Invasive nonindigenous species-plants and animals that have been introduced to an ecosystem from someplace else-are wreaking havoc around the globe. Because they did not co-evolve with species already in the ecosystem, they can profoundly disturb species interactions and ecosystem function.
The state of Florida has one of the most severe exotic species problems in the country; as much as a quarter of many taxa in Florida are nonnative, and millions of acres of land and water are dominated by nonindigenous species. Strangers in Paradise provides an in-depth examination of the Florida experience and of the ongoing efforts to eradicate or manage introduced species.
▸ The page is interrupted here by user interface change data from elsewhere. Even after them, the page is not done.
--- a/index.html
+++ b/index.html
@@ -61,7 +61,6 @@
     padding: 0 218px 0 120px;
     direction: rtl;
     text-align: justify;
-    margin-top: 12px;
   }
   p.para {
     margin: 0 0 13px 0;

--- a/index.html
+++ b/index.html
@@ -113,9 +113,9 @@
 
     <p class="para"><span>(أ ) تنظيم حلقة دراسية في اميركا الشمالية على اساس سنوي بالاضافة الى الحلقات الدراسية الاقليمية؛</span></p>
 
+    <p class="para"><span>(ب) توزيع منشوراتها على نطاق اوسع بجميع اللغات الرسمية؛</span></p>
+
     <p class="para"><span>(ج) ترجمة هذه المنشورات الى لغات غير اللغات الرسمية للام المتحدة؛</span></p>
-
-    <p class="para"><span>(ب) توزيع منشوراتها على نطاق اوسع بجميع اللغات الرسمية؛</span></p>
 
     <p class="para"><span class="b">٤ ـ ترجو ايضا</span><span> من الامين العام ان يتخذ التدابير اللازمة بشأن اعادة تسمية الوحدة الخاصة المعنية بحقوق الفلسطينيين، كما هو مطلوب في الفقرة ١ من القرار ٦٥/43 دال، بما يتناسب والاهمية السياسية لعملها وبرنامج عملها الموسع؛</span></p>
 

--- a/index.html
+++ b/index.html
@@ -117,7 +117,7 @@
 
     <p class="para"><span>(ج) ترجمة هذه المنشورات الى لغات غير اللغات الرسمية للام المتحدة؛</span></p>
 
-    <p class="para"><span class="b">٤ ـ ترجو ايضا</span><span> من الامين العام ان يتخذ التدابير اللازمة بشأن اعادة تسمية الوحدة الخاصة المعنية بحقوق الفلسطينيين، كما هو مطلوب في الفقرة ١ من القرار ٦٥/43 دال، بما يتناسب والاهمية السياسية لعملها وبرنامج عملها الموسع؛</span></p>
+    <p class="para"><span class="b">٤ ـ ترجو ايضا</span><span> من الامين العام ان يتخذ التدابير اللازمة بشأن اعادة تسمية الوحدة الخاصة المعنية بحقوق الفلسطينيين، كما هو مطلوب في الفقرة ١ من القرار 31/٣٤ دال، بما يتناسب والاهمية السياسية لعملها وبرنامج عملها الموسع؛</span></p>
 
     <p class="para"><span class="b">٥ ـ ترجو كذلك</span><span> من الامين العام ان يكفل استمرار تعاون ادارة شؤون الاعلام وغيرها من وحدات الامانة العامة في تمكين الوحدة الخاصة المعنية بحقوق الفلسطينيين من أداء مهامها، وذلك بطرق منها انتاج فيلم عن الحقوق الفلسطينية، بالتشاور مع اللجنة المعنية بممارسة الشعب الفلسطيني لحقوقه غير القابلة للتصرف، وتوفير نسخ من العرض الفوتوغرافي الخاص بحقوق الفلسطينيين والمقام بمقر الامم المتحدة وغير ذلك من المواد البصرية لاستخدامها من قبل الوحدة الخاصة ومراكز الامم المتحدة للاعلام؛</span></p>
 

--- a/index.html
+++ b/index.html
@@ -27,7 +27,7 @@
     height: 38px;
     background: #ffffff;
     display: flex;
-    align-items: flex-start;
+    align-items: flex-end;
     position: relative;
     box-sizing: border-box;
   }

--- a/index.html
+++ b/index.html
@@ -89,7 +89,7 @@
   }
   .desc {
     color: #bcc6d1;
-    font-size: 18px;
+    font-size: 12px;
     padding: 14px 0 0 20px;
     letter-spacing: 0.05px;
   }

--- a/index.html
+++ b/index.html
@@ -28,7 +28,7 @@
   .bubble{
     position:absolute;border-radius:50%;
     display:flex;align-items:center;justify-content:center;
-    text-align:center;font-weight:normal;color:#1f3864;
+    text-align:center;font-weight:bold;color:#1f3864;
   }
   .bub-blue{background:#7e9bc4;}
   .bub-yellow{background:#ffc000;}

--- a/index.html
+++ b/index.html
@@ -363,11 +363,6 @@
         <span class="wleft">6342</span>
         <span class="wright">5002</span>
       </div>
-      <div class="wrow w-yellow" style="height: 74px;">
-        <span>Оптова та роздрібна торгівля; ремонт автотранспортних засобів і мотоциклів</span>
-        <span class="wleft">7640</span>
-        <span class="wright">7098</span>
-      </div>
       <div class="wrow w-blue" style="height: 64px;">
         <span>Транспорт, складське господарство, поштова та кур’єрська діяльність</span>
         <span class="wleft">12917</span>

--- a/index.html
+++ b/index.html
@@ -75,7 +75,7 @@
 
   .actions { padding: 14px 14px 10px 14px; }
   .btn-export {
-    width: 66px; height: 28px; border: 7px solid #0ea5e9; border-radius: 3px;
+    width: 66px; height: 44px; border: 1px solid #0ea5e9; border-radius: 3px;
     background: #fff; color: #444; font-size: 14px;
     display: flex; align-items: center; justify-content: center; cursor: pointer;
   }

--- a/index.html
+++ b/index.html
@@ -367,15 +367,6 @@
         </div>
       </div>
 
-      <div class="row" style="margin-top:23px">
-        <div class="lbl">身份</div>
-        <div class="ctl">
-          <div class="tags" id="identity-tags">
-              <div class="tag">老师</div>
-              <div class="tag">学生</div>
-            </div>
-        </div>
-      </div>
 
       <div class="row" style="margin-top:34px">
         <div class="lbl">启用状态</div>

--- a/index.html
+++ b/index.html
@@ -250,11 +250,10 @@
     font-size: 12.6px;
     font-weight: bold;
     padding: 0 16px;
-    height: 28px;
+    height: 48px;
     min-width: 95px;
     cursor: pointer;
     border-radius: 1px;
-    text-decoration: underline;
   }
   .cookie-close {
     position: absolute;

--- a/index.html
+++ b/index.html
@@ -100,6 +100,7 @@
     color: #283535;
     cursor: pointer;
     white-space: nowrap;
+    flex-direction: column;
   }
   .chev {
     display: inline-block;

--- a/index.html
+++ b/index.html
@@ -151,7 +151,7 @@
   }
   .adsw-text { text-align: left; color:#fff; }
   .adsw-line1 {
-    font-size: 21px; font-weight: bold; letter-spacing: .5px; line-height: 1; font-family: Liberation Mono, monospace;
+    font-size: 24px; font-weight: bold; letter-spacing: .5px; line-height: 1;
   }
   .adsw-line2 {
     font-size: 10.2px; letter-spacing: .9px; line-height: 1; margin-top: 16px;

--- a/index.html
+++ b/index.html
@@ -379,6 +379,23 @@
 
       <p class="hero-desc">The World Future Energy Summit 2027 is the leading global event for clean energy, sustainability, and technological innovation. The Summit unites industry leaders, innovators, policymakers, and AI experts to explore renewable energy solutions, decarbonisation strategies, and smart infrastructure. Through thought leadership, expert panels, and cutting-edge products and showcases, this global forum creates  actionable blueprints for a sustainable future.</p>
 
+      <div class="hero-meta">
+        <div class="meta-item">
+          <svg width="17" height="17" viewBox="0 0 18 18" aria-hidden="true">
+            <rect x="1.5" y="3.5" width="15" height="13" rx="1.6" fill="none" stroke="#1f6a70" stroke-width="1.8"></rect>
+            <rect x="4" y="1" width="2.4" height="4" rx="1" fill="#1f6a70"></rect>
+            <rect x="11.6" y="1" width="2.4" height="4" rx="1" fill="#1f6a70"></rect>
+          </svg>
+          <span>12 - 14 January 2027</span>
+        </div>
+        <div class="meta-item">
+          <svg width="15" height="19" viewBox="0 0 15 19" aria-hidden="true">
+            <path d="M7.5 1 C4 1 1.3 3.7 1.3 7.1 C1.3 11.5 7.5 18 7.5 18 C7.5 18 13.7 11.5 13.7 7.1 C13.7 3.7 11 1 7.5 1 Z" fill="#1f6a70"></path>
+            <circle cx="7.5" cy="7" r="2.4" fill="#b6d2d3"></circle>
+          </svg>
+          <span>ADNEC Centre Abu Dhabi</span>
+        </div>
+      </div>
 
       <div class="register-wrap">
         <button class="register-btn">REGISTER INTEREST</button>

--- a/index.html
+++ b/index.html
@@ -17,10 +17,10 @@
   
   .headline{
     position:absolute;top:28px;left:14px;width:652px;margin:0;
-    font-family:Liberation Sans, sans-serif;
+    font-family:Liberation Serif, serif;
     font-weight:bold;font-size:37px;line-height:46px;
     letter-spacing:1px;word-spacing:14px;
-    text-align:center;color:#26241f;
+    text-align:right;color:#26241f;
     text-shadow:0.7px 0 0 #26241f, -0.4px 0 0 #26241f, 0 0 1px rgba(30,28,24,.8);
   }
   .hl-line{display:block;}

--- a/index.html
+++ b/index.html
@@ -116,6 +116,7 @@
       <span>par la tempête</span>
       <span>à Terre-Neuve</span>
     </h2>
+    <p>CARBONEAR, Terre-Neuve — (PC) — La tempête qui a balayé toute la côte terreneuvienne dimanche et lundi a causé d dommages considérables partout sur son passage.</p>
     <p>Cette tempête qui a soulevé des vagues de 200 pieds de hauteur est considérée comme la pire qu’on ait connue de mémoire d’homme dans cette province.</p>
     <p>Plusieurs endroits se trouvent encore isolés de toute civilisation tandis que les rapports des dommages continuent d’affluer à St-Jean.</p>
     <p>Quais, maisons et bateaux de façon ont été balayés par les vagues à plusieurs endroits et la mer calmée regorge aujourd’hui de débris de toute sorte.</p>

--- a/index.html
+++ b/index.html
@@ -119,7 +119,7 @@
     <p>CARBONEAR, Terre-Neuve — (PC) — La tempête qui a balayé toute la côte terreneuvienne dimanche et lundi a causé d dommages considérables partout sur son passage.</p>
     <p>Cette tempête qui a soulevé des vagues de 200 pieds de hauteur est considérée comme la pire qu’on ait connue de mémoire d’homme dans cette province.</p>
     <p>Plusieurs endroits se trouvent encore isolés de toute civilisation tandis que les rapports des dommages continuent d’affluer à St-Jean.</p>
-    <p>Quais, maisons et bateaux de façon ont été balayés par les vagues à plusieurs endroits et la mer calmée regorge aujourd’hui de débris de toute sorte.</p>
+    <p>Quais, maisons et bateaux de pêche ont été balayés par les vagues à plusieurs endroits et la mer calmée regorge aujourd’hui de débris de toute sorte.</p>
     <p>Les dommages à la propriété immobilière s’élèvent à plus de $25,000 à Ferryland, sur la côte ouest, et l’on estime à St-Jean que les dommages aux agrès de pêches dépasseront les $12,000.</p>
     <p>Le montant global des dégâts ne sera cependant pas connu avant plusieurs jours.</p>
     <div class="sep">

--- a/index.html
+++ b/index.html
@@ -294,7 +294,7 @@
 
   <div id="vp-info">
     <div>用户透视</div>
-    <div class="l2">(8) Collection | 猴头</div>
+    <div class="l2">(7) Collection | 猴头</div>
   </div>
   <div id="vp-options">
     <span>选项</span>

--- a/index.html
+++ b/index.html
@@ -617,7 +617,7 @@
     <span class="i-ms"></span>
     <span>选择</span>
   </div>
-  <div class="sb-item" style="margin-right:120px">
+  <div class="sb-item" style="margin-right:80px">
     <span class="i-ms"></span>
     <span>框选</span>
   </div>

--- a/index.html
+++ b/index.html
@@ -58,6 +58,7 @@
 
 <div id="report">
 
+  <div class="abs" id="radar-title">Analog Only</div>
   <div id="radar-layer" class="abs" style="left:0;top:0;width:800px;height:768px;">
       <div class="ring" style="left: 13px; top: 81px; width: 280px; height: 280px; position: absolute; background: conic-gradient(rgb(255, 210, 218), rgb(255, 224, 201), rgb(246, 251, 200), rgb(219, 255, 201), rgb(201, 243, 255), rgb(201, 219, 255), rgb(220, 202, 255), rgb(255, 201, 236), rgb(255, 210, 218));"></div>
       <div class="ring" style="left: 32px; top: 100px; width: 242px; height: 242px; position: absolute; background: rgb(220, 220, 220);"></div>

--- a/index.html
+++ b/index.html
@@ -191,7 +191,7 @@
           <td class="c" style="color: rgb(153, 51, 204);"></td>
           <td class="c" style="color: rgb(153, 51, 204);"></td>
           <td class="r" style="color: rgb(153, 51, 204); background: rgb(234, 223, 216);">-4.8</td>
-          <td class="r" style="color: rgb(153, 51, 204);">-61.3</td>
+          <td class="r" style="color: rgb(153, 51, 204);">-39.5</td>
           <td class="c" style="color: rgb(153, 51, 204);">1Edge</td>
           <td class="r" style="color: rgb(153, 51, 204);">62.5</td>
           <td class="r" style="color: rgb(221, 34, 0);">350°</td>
Chapters consider:
- natural disturbance and the spread of nonindigenous species
- case studies of insects, freshwater invertebrates, fishes, amphibians and reptiles, birds, marine invertebrates and algae, and mammals
- methods of managing nonindigenous species including ecological restoration, eradication, "maintenance control," and biological control
- management on public lands
- the regulatory framework including the role of the federal government as well as state authorities and responsibilities
Strangers in Paradise is the first comprehensive volume to address a large, diverse region and the full range of nonindigenous species, the problems they cause, and the methods and impediments to dealing with them. Throughout, contributors emphasize solutions and relate the situation in Florida to problems faced by other states, making the book an important guide for anyone involved with control and management of invasive species.